The immune system must ride a fine line in its protection of the lung, whose surface area covers an area about the size of a tennis court. It must quickly sound the alarm when it detects a potentially harmful organism or molecule. But it must also tolerate a certain amount of irritation without calling out the inflammatory, disease-fighting tools, that can cause damage themselves.
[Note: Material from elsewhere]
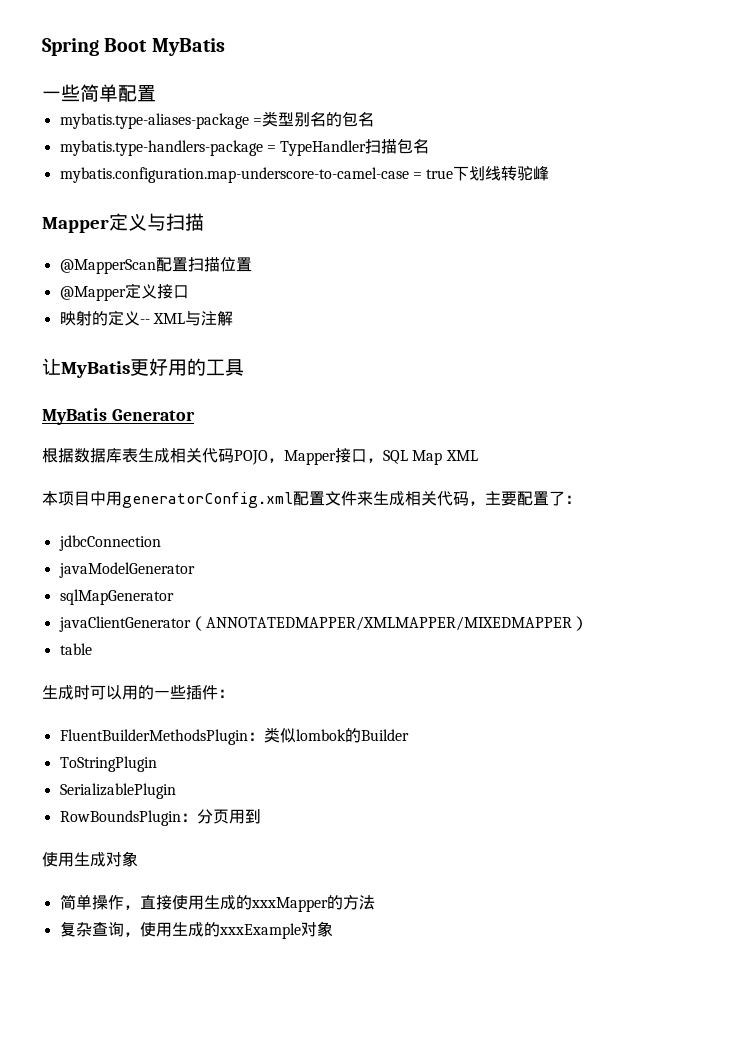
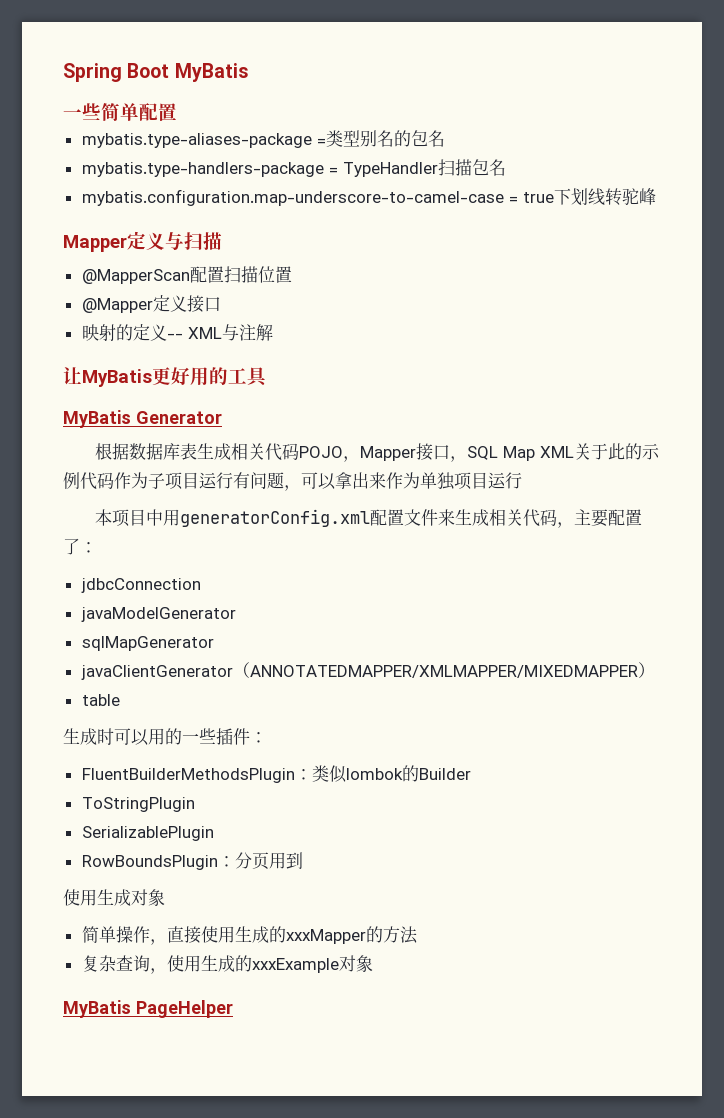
(478, 455) none -> [574,443,661,460] [63,472,522,491] 关于此的示例代码作为子项目运行有问题，可以拿出来作为单独项目运行
(333, 929) none -> [63,1000,233,1018] // MyBatis PageHelper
The two lung collectins, surfactant proteins A and D (SP-A and SP-D), are widely recognized as members of the innate immune system, sentinels capable of initiating an inflammatory response to overcome infections and promote tissue repair.

However, recent experiments with mice contradicted this widely held view and raised serious questions about the role of the lung collectins. Mice engineered to lack the lung collectins actually demonstrate an enhanced inflammatory response, while mice overexpressing the lung collectins exhibited a reduced inflammatory response.

In their paper, Dr. Henson and his colleagues resolved this paradox with experiments showing that the lung collectins actually play two roles in the lungs, damping the immune response in some situations and promoting it in others. They showed that one end of the lung collectins binds to a molecule on lung cells that suppresses inflammation. But that same end of the lung collectins can recognize and binds to fragments of foreign microorganisms. When it does, the other end of the lung collectin binds to receptors on the cells that promote inflammation.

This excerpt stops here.